The media not informing people about weight loss drugs

Diabetes is expected to surge dramatically in young people over the next several decades in what experts say should be a wake-up call to prioritize health in America. Researchers estimate that in 2060, there could be as many as 220,000 people under age 20 with Type 2 diabetes, an increase of nearly 700%, according to a Centers for Disease Control and Prevention study. But Lilly’s new weight loss drug could be massive. According to an estimate from Bank of America analyst Geoff Meacham, annual sales of tirzepatide could hit a record $48 billion.

There’s gold in Obesity. A “fair” price for tirzepatide could be around $13,000 annually, or about $1,100 a month, said Dr. David Rind, the chief medical officer for the Institute for Clinical and Economic Review. This research group helps determine fair prices for drugs. The biggest hurdle is that insurers won’t cover the drug because they see it as a vanity drug.

There is another issue that too many journalists are ignoring. These “weight-loss” drugs need to be taken for life to maintain weight loss. $13,000 out-of-pocket is a lot of money for most people. However, the biggest issue may be the GI side effects that drug companies are minimizing. According to reports, some patients are experiencing moderate to severe side GI side effects, while some feel complete with tiny portions of food.

Insurance coverage of anti-obesity drugs may not improve until more people in the medical field change how they view Obesity. It’s not something that diet, exercise, or sheer willpower can fix — instead, it’s a dysregulation of fat cells in the body. But can insurers be persuaded?

Drug companies must convince payers that there are substantial cost savings in helping obese patients lose weight. It’s a tough nut to crack, and there’s going to be a lot of resistance, but it may be the only path to get them to cover these drugs.

My biggest worry is that too many people see these weight loss drugs as an easy way to lose weight rather than common sense interventions like exercise and diet. I understand that Obesity is a complex condition, but it also is more common among lower-income demographics who don’t have good health coverage. These people need these drugs the most, along with education on the dangers of Obesity.
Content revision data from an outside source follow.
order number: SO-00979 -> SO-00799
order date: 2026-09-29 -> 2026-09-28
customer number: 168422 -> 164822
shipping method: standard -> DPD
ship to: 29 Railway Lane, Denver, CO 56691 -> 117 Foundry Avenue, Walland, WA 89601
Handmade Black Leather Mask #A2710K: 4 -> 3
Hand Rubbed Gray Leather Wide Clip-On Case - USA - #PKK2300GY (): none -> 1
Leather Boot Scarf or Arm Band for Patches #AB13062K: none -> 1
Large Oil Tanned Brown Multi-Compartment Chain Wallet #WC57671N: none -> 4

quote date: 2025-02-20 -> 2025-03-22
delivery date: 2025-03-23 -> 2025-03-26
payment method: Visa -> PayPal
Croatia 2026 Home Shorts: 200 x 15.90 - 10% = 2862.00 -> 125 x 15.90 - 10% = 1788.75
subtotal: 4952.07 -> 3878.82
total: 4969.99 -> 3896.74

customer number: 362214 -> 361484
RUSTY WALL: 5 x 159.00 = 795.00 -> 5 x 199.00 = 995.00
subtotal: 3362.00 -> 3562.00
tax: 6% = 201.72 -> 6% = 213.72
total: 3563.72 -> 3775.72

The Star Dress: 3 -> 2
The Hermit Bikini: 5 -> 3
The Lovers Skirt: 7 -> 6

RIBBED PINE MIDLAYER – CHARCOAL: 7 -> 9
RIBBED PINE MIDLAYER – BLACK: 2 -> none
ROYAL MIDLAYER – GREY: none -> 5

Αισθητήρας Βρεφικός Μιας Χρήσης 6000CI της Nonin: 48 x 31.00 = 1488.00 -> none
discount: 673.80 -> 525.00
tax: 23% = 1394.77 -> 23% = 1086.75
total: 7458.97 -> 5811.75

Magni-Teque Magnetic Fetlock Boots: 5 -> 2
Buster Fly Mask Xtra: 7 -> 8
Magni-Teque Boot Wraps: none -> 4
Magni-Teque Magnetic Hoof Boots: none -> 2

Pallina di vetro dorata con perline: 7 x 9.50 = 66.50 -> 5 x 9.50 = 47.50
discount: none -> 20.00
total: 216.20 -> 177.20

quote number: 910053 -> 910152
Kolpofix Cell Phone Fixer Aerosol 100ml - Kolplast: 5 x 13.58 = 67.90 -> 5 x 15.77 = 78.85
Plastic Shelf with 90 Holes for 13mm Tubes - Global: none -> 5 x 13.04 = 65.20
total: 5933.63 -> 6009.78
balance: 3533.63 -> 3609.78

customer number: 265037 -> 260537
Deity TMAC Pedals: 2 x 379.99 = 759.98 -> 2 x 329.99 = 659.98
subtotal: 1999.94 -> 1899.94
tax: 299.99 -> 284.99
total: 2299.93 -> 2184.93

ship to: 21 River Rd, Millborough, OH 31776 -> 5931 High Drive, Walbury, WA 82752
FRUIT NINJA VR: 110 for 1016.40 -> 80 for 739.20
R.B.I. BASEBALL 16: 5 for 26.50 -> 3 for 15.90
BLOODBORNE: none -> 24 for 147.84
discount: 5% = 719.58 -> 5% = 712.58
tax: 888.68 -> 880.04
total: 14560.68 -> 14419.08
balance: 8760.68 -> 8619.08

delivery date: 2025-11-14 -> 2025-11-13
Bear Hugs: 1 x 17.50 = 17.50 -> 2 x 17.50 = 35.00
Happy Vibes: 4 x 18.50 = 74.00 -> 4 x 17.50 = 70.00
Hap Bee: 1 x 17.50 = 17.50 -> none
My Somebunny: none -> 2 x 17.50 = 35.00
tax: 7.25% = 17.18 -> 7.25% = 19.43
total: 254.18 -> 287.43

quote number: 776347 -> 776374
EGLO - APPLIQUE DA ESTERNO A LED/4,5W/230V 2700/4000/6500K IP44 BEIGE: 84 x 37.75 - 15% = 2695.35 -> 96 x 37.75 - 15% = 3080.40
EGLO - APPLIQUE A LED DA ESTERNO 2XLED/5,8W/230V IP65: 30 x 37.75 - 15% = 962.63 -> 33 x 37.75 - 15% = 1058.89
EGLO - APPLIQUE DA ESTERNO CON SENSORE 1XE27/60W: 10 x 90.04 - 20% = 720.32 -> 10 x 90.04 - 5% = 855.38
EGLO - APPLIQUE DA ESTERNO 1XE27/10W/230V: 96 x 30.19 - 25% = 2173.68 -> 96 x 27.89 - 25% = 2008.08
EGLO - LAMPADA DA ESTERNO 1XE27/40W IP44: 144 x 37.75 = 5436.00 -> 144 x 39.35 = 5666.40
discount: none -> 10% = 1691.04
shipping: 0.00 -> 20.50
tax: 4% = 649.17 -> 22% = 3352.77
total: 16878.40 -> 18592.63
Then drug companies are going to convince doctors. A review published last year in the research journal Obesity found that healthcare professionals hold implicit and explicit weight-biased attitudes toward people with Obesity.

In 2021, lawmakers in the House of Representatives introduced The Treat and Reduced Obesity Act, which would have allowed the federal government to expand Medicare Part D coverage to include anti-obesity medications. The legislation had 154 bipartisan co-sponsors, according to, but did not receive a vote on the House floor before the term ended.

With so much money at stake, Lilly is sure to use all their power to get the drug covered by insurers, but patients need to understand the risks of long-term use and potential side effects. As of yet, there is no magic drug that will lead to a decrease in Obesity. It goes back to HCP and the relationship they have with patients. They need to be able to convey the importance of exercise and diet and address psychological factors that lead to unhealthy lifestyles.